THE RECORDS
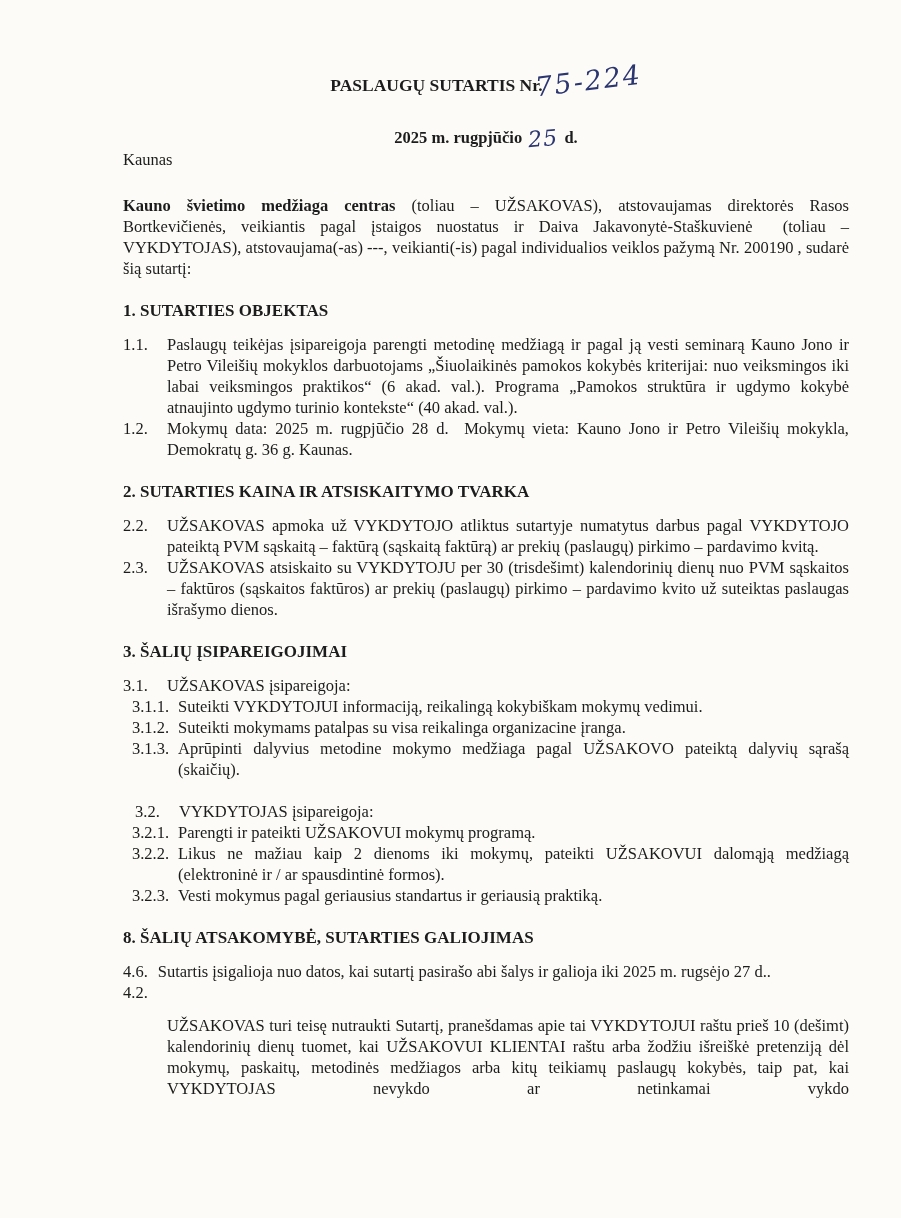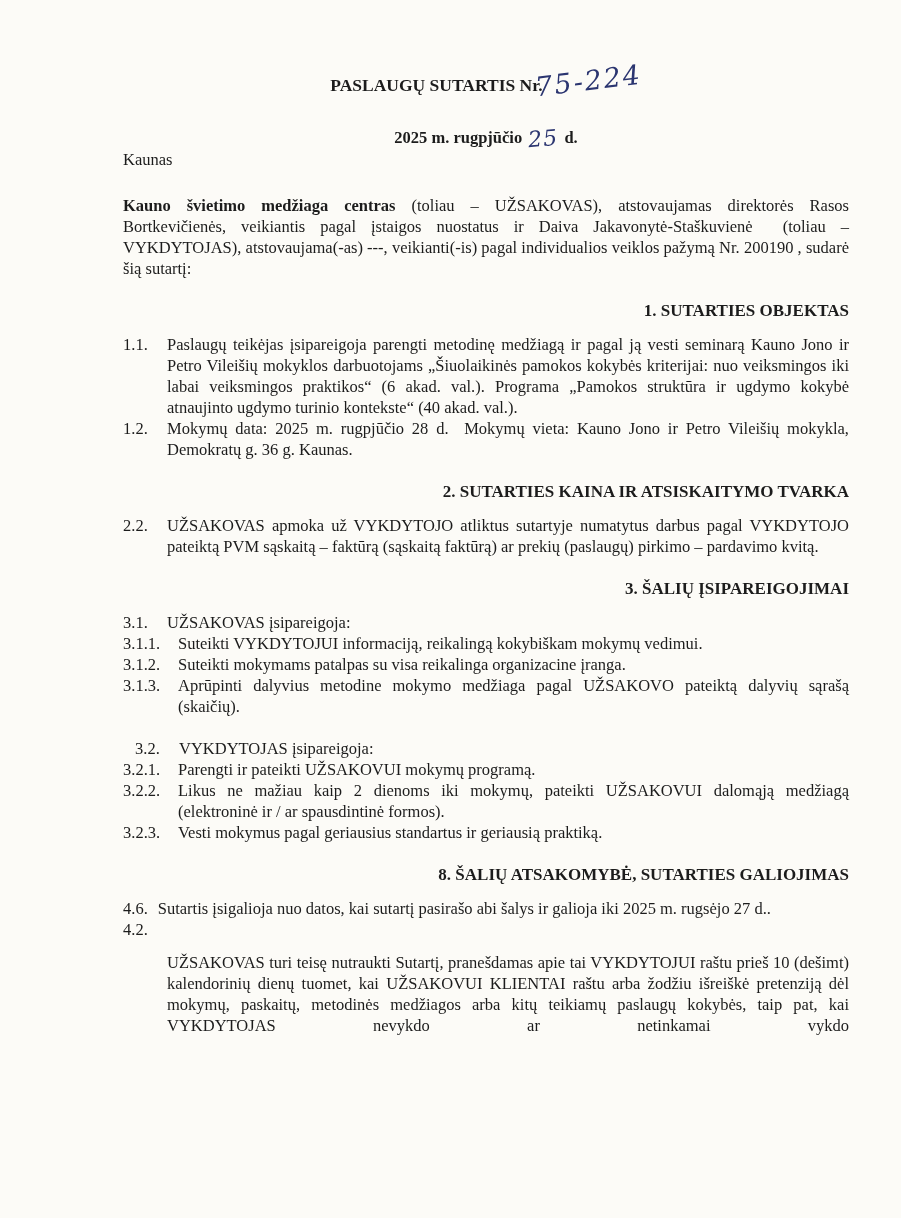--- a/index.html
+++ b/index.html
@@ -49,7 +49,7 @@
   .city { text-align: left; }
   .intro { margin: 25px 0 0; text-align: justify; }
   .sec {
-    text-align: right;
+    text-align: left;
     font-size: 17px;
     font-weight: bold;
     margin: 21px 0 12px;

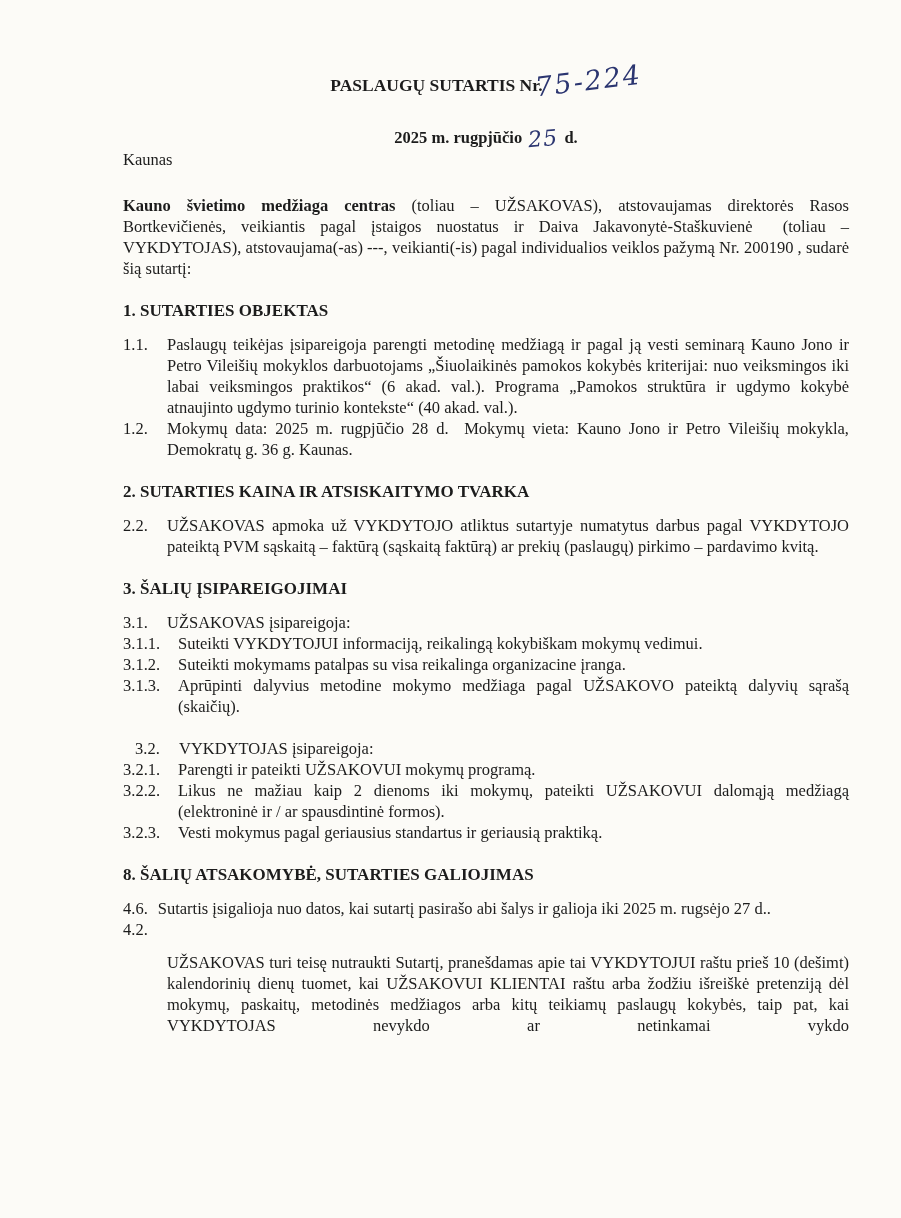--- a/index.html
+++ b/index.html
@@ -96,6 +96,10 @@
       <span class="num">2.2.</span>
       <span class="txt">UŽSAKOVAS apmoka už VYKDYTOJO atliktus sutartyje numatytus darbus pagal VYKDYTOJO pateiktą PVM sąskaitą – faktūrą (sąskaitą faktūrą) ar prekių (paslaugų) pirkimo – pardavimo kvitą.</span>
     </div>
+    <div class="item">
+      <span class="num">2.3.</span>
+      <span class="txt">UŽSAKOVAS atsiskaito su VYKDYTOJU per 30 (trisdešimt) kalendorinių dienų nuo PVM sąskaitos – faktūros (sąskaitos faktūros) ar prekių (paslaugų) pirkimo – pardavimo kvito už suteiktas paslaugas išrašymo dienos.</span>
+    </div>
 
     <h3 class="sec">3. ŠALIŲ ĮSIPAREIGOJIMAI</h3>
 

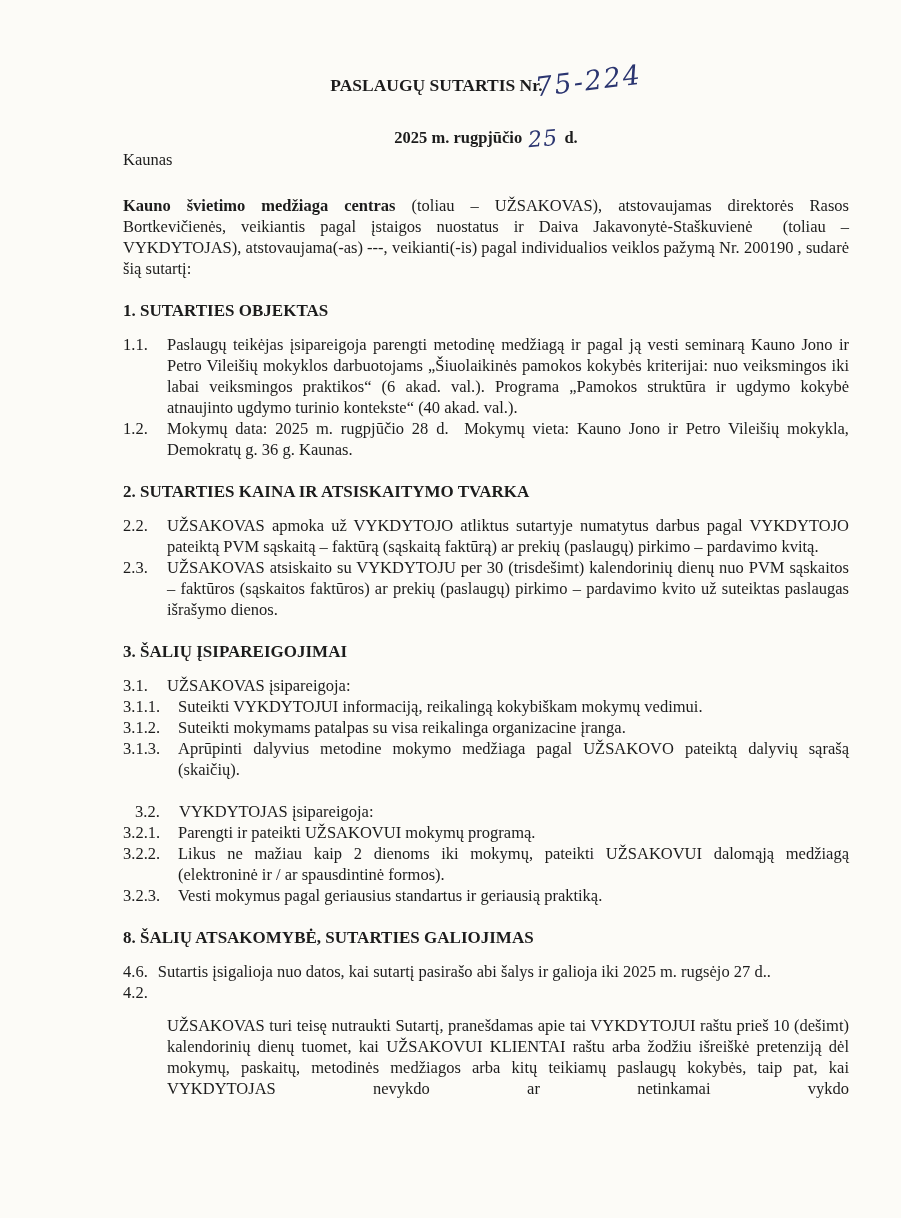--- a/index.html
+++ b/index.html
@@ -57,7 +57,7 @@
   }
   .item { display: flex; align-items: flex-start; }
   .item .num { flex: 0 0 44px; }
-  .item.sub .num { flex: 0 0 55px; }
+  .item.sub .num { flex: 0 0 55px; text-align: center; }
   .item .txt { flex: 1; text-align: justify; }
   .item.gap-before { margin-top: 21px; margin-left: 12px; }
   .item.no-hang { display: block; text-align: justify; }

YOUR OBJECTIVE
Only exact copies of the lines from the one containing "21px; margin-left: 12px;" to the end of the records belong in the answer.

WRITTEN ANSWER
   .item.gap-before { margin-top: 21px; margin-left: 12px; }
   .item.no-hang { display: block; text-align: justify; }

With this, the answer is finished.